### DIRECTIONS FOR THIS TASK
Which lines below include "each"? Copy them all.

### DATASET ENTRIES
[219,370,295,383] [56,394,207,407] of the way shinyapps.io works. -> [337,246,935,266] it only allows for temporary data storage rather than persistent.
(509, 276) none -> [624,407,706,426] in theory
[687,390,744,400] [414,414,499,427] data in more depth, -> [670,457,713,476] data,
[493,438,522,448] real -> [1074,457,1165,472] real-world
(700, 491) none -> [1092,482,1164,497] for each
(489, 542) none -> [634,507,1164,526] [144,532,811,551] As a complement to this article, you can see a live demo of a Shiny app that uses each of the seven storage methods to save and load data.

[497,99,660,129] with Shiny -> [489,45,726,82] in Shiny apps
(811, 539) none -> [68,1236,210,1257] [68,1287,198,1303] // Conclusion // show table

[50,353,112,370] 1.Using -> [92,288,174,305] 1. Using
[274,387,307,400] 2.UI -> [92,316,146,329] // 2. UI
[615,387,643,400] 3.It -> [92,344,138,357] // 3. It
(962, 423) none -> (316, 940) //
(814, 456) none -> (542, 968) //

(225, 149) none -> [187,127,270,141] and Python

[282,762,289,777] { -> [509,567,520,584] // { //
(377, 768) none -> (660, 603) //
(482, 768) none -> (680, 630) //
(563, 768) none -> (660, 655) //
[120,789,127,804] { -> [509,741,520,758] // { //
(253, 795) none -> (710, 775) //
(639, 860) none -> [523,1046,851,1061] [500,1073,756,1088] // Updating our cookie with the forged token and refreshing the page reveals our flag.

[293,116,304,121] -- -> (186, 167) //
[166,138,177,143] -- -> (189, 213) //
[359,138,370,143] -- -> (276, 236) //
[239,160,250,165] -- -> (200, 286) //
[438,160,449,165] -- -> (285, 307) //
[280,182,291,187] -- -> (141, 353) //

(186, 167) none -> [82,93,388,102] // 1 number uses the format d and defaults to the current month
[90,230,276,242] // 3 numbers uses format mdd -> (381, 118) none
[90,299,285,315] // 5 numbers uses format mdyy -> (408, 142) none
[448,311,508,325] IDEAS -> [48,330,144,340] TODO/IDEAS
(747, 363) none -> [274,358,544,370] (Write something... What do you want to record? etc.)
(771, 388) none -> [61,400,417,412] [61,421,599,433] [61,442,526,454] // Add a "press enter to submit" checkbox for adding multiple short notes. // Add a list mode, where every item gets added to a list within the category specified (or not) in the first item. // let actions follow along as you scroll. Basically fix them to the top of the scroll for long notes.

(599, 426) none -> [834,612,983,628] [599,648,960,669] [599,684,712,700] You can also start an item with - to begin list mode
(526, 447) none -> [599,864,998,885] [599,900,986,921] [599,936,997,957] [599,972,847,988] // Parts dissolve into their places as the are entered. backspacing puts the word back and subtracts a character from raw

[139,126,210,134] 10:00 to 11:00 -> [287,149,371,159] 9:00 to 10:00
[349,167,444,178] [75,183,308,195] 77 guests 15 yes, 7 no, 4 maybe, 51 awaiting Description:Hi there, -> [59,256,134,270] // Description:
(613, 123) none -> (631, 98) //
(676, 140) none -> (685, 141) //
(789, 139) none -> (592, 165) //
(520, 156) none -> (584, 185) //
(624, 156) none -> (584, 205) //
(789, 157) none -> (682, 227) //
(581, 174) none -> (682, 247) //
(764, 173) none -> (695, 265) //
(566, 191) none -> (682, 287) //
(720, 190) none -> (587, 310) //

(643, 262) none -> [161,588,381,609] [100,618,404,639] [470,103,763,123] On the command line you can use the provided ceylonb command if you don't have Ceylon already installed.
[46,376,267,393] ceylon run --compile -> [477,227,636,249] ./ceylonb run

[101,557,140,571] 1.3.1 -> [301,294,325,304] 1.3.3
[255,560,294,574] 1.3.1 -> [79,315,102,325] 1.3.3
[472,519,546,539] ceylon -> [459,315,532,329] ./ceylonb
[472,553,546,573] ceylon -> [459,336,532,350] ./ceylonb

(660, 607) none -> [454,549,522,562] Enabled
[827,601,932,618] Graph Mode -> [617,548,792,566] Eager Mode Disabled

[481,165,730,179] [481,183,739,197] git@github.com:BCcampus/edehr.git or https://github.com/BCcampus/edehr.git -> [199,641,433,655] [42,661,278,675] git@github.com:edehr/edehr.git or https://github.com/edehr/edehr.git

### ANSWER SECTION
(700, 491) none -> [1092,482,1164,497] for each
(489, 542) none -> [634,507,1164,526] [144,532,811,551] As a complement to this article, you can see a live demo of a Shiny app that uses each of the seven storage methods to save and load data.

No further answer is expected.